I put in 170" motor seperation and 40" work piece distance and got about 7.9 and 23.5 for min and max force which is better than stock and better than 144" distance

image
In this sample image the green rectangle is about 48x96", the distance between the motors is about double that or 196" and the height from top of rectangle to motors is about 40". Putting those numbers into the spread sheet gives min and max forces of about 10 and 26.5. a difference of about 16. Compare that to the “stock” set up which has a difference of about 30.5. the bigger the difference the more variability in the cutting forces.

Building a 16’ wide top beam is really not that hard to do, Most garages are 18 to 20 feet long.

On the other hand most people rarely cut out 8 ’ long parts and shifting the plywood towards the center is a lot easier to do.

I’ll point out that the constants in the v-plotter are not reliable, they were tweaked with the assumption that the stock dimensions were good (which we know is not the case now)

the problem isn’t the variability in the cutting force, but rather that:

if the peak force needed in the top center is too high, the motors won’t be able to operate there and the sled will fall behind (and droop, producing the ‘hook’ at the end.
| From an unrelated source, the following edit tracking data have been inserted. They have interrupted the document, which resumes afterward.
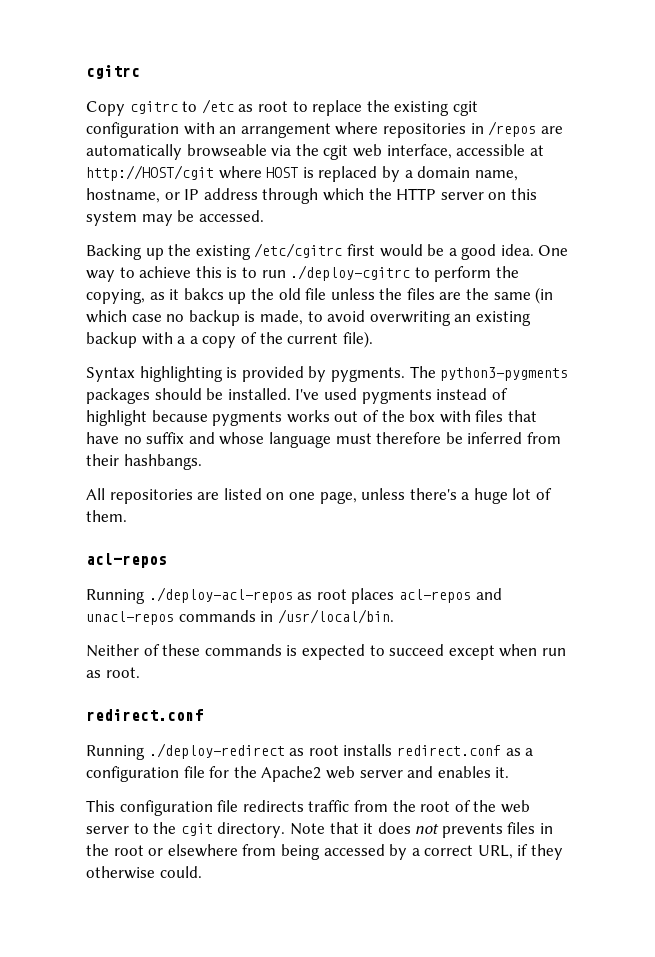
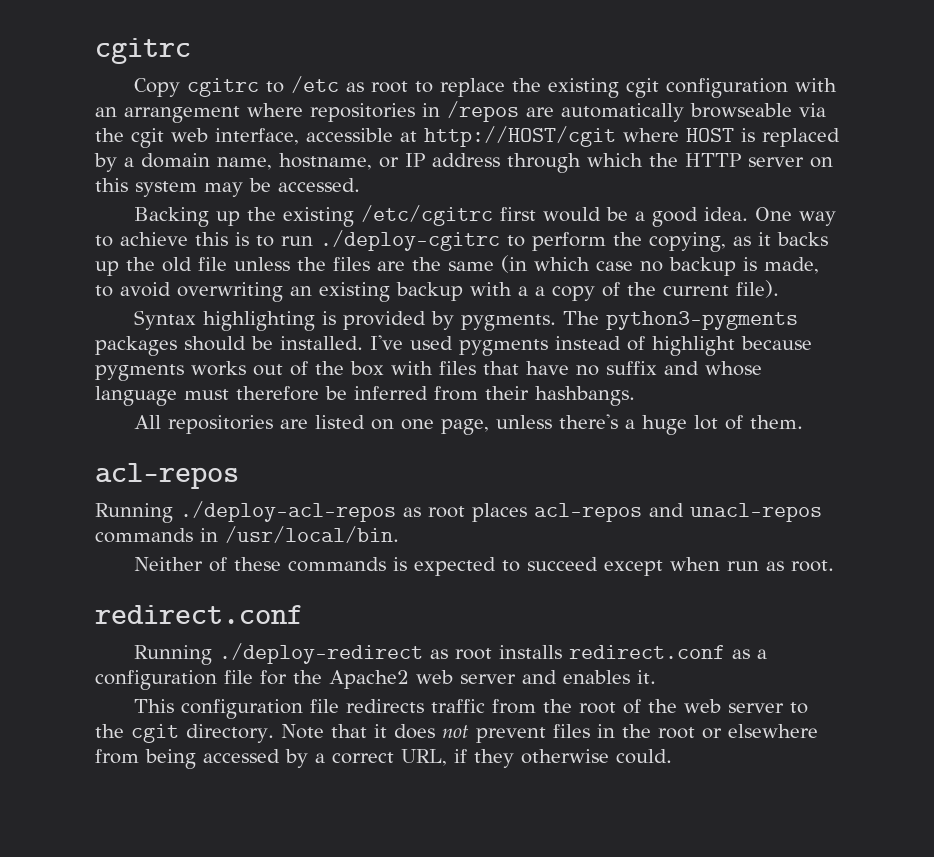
[183,288,224,300] bakcs -> [777,232,828,246] backs
[441,823,503,838] prevents -> [475,727,546,743] prevent

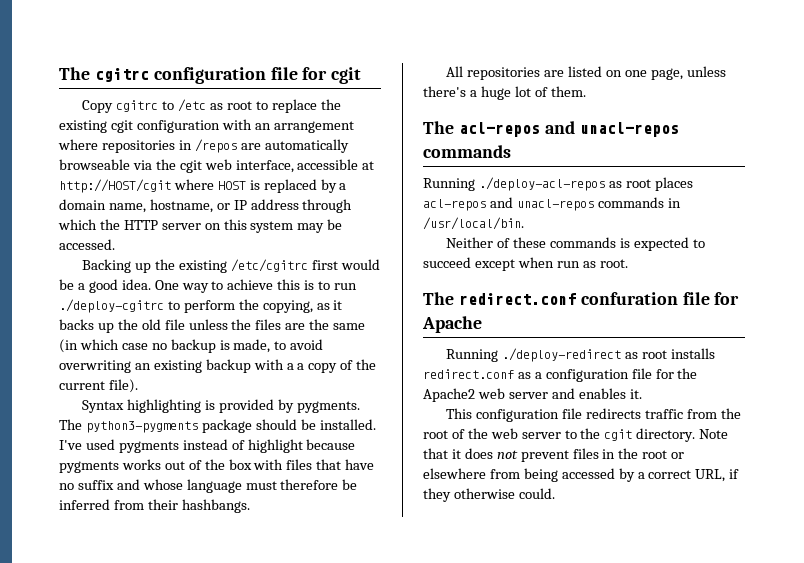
[95,38,191,64] cgitrc -> [59,67,362,84] The cgitrc configuration file for cgit
[95,336,177,356] packages -> [201,419,252,433] package
[95,463,239,489] acl-repos -> [423,121,679,137] [423,145,511,158] The acl-repos and unacl-repos commands
[95,605,303,624] redirect.conf -> [423,292,740,305] [422,316,482,333] The redirect.conf confuration file for Apache

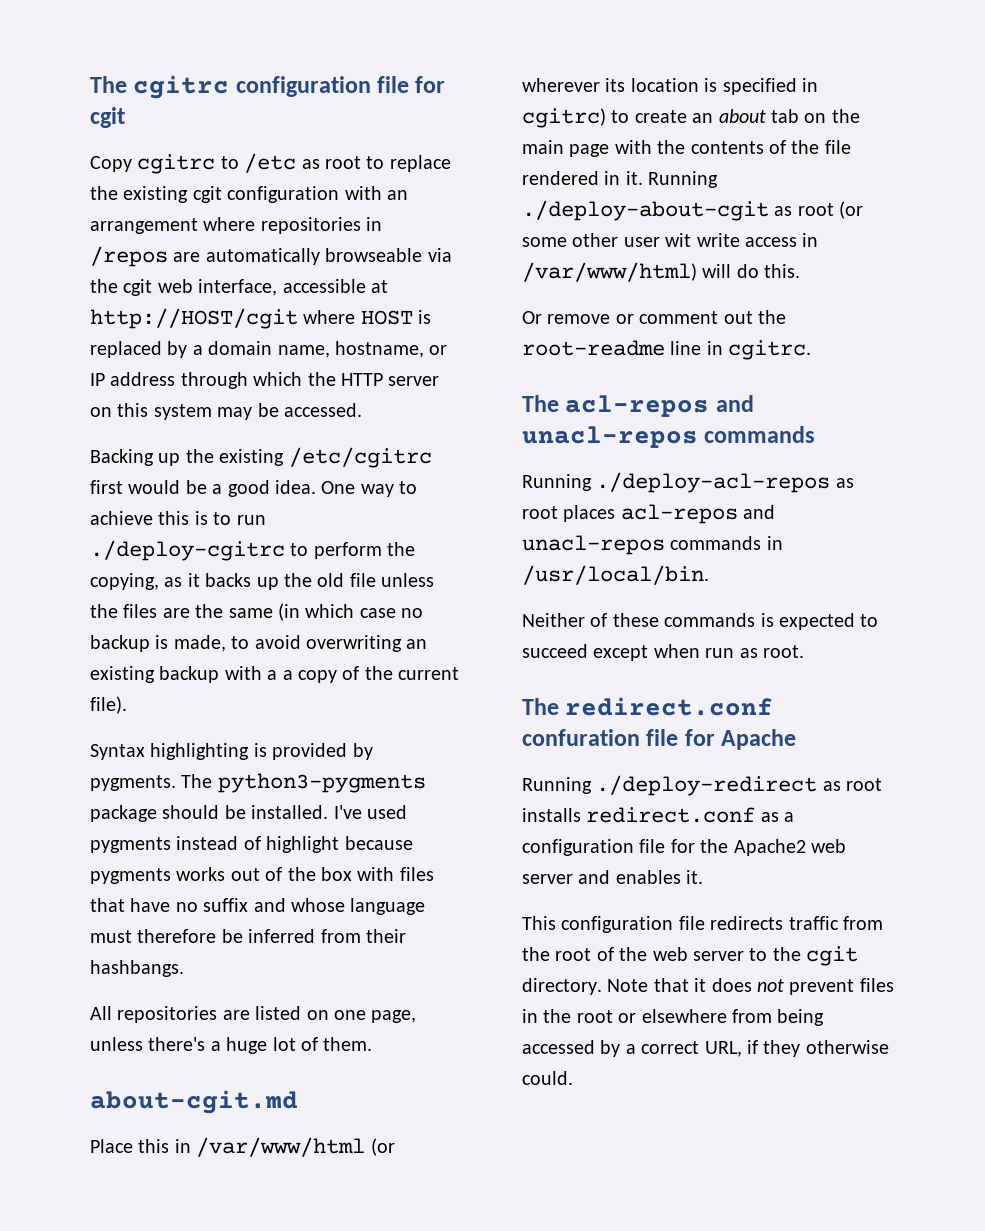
(586, 91) none -> [90,1090,298,1114] [90,1137,395,1157] [522,78,818,95] [522,108,860,128] [522,140,851,157] [522,171,719,188] [522,200,864,221] [522,233,819,247] [522,262,801,282] [522,310,786,324] [522,340,812,360] // about-cgit.md // Place this in /var/www/html (or wherever its location is specified in cgitrc) to create an about tab on the main page with the contents of the file rendered in it. Running ./deploy-about-cgit as root (or some other user wit write access in /var/www/html) will do this. // Or remove or comment out the root-readme line in cgitrc.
If the minimum force available in the bottom corners is too low, the sled has trouble moving into the corners.

keep in mind that the sprockets on a 10’ beam are’t quite 10’ (120") apart they are more like 116"-118" apart

10’ 18" is min 3.3 max 33.7 (stock)
12’ 18" is min 6.4 max 40.2
12’ 30" is min 5.7 max 25.4
14’ 40" is min 7.4 max 22.8
16’ 40" is min 9.3 max 25.5

while garages are 20’ deep, most people don’t want to dedicate that much space. They also want a machine that’s short enough to fit through the door (or at least one that fits under the cealing) :slight_smile: we have quite a few people who haven’t had space in their workshop for a full 10’ top beam.

40" above the 48" workpiece, which is about 15-18" above the ground for almost 9’ of height. I don’t know about you, but I find that rather high to get up to for hooking up chains or measuring if the sprocket is really at 12 o’clock :slight_smile: stock doors are 80" high (so you want to stay under 79" tall to clear molding top and bottom)

that’s why I show my work and link to the tools, so others can catch when I make a mistake :slight_smile:

Yes I agree. The point I was making is the ideal frame size is too big for most to be practical.

If I’m looking for best overall accuracy, I’m gathering that right now the sweet spot is a 12’ distance between motors, 30” above top cutting surface, and a 10 degree angle is best? Dlang, thanks for all your insight on forum, it has helped me greatly.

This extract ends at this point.